I mentioned in the post background that I learned more about the Alfresco API and its nuances. What that boiled down to was the behavior in calling create version. This may be obvious to most but since it was new to me, here’s what I found. It is necessary to call the createVersion API after creating a document to create the first version. This wasn’t obvious to me and I ended up initially writing code that created a document and set properties, then created a version with the second version’s properties, inadvertently overwriting the first version’s properties. The control flow should be:
// Version 1 NodeRef doc = fileFolderService.create(parentNodeRef, name, typeQName).getNodeRef(); versionService.createVersion(doc, versionProperties); // Version 2...n versionService.createVersion(doc, versionProperties);
Next Steps
I’m working together with Peter Monks (@pmonks) to incorporate this into the Bulk Filesystem Import Tool. I’ve checked the code into a branch in the google code repository for the tool here. The work isn’t yet ready for a multi-threaded execution of the tool, but Peter is refactoring for that and we’ll merge the overall implementation into the base classes I’ve extended. We’re also adding support for metadata only versions (e.g. on disk you can just represent a version by a metadata.properties file without a supporting binary.)
I’m testing your versioning branch of Bulk Filesystem Import Tool, with Alfresco Community 3.4.d. If I try to import a file with more than one version, the import fails with this error:
2011-04-26 16:34:14,700 ERROR [org.alfresco.extension.bulkfilesystemimport.impl.AsynchronousSingleThreadedBulkFilesystemImporter] Background BulkFilesystemImporter thread threw unexpected exception.
org.alfresco.service.cmr.version.ReservedVersionNameException: The version property name versionLabel clashes with a reserved verison property name.
at org.alfresco.repo.version.common.VersionUtil.checkVersionPropertyNames(VersionUtil.java:80)

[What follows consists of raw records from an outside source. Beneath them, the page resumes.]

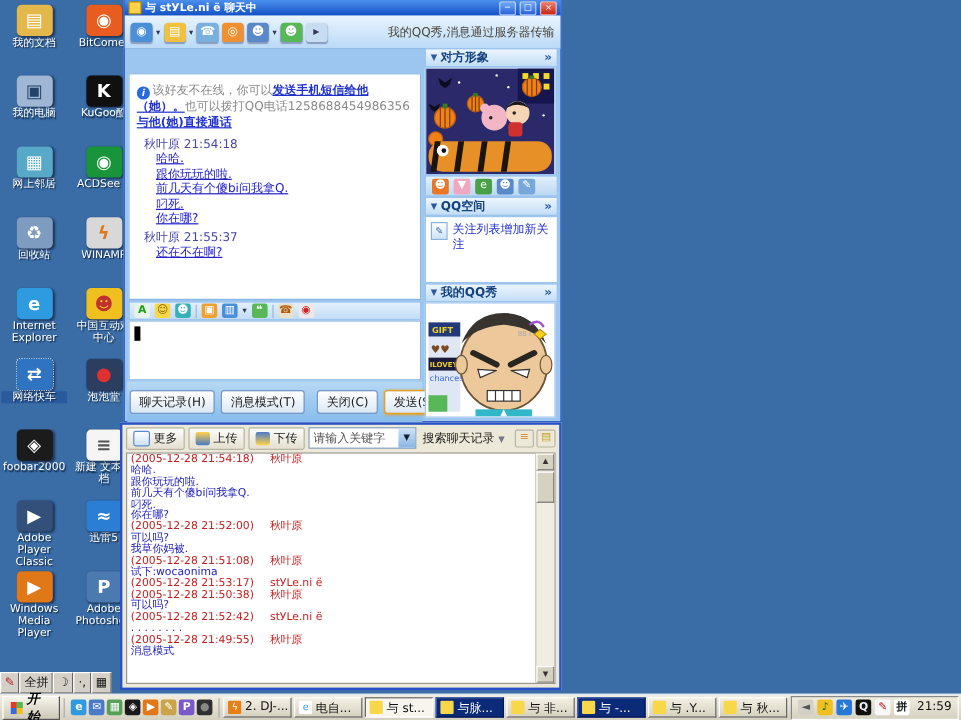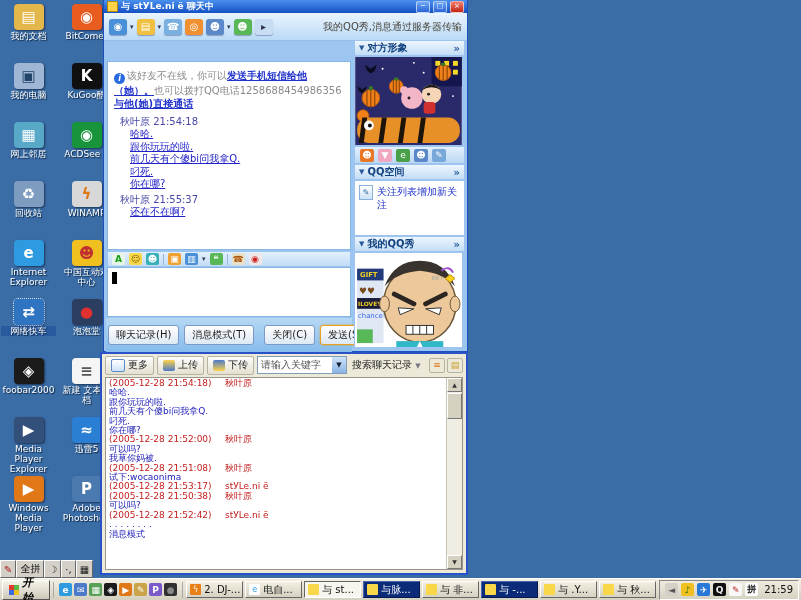--- a/index.html
+++ b/index.html
@@ -216,21 +216,21 @@
       <div class="dcell">
         <span class="dicon-img" style="background: rgb(27, 27, 27);">
           <span class="glyph" style="color: rgb(255, 255, 255);">◈</span>
         </span>
         <span class="dicon-label">foobar2000</span>
       </div>
       <div class="dcell">
         <span class="dicon-img" style="background: rgb(51, 80, 122);">
           <span class="glyph" style="color: rgb(255, 255, 255);">▶</span>
         </span>
-        <span class="dicon-label">Media Player Explorer</span>
+        <span class="dicon-label">Adobe Player Classic</span>
       </div>
       <div class="dcell">
         <span class="dicon-img" style="background: rgb(224, 120, 24);">
           <span class="glyph" style="color: rgb(255, 255, 255);">▶</span>
         </span>
         <span class="dicon-label">Windows Media Player</span>
       </div>
     </div>
   <div id="desk-col2" class="desk-col">
       <div class="dcell">
@@ -542,20 +542,21 @@
           <div><span class="h-time">(2005-12-28 21:52:00)</span><span class="h-name">秋叶原</span></div>
           <div class="h-line">可以吗?</div>
           <div class="h-line">我草你妈被.</div>
           <div><span class="h-time">(2005-12-28 21:51:08)</span><span class="h-name">秋叶原</span></div>
           <div class="h-line">试下:wocaonima</div>
           <div><span class="h-time">(2005-12-28 21:53:17)</span><span class="h-name">stУLe.ni ë</span></div>
           <div><span class="h-time">(2005-12-28 21:50:38)</span><span class="h-name">秋叶原</span></div>
           <div class="h-line">可以吗?</div>
           <div><span class="h-time">(2005-12-28 21:52:42)</span><span class="h-name">stУLe.ni ë</span></div>
           <div class="h-line">.  .  .  .  .  .  .  .</div>
+          <div><span class="h-time">(2005-12-28 21:49:55)</span><span class="h-name">秋叶原</span></div>
           <div class="h-line">消息模式</div>
         </div>
       <div class="h-scroll">
         <div class="h-sbtn h-sup">▲</div>
         <div class="h-thumb"></div>
         <div class="h-sbtn h-sdown">▼</div>
       </div>
     </div>
   </div>
 

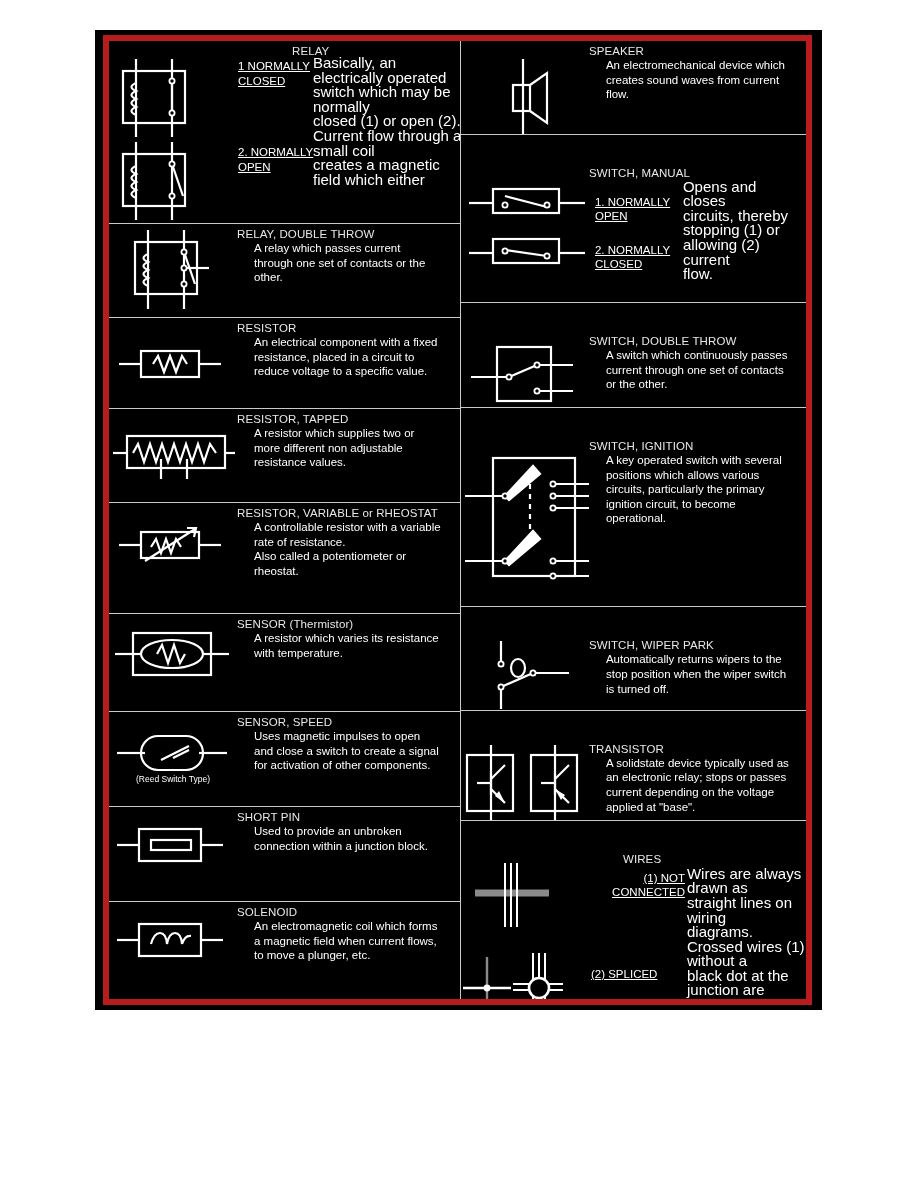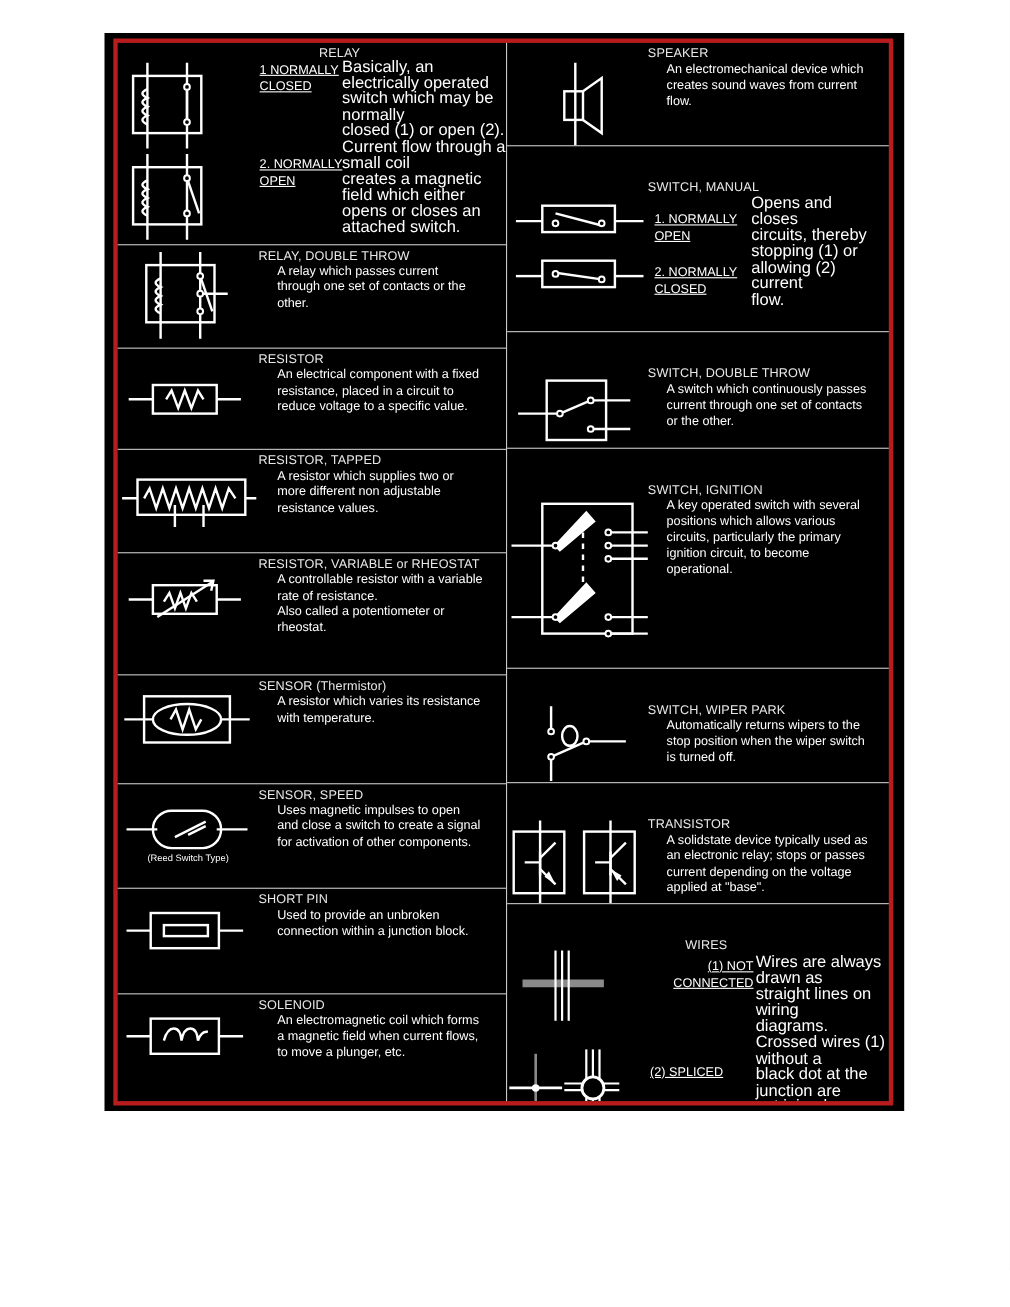--- a/index.html
+++ b/index.html
@@ -20,21 +20,21 @@
     position: absolute;
     left: 95px; top: 30px;
     width: 727px; height: 980px;
     background: #000000;
   }
   
   #table {
     position: absolute;
     left: 8px; top: 5px;
     width: 709px; height: 970px;
-    border: 4px solid #b91c1c;
+    border: 6px solid #b91c1c;
     display: flex;
     flex-direction: row;
   }
   .col {
     display: flex;
     flex-direction: column;
     height: 100%;
   }
   .col-left  { width: 357px; border-right: 1px solid #c9c9c9; }
   .col-right { width: 350px; gap: 28px; }
@@ -133,21 +133,20 @@
             <div class="lbl" style="left:1px;top:18px;width:72px">1  NORMALLY
 CLOSED</div>
             <div class="lbl" style="left:1px;top:104px;width:80px">2. NORMALLY
 OPEN</div>
             <div style="position:absolute;left:76px;top:15px;width:155px">
               <div class="mid">Basically, an electrically operated</div>
               <div class="mid">switch which may be normally</div>
               <div class="mid">closed (1) or open (2).</div>
               <div class="mid">Current flow through a small coil</div>
               <div class="mid">creates a magnetic field which either</div>
-              <div class="mid">opens or closes an attached switch.</div>
             </div>
           </div>
         </div>
 
         <div class="row" style="height:95px">
           <div class="sym">
             <svg width="128" height="95" viewBox="0 0 128 95">
               <g stroke="#fff" stroke-width="2.2" fill="none">
                 <rect x="26" y="18" width="62" height="52"></rect>
                 <line x1="39" y1="6" x2="39" y2="85"></line>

at org.alfresco.repo.version.Version2ServiceImpl.createVersion(Version2ServiceImpl.java:224)
….
It seems that the createVersion() doesn’t support the “versionLabel” property.
How can I fix this issue?
Hi Giuseppe,
I haven’t seen this, but it has been a while since I have looked at this code. Another option I think worth trying is the branch where I’ve committed this code into the BFSIT project on google code. Peter Monks has made several revisions there and I think that is closer to what will be the final product. Would you be willing to give this a try using that code? Take a look here:
https://code.google.com/p/alfresco-bulk-filesystem-import/source/browse/#svn%2Fbranches%2Fversioning
-Ryan
FYI in my latest work on the versioning branch of the bulk filesystem import tool I’ve run into the same issue. It appears that the version label property was added to a list of “reserved” properties on the Versionable aspect in 3.4.x, which prevents user code from explicitly setting it when a version is created.
I have no idea why that would be necessary (and obviously it affects the bulk import case, where you may want absolute control over the version labels in the version history), but will try to find out the reasoning and let you know.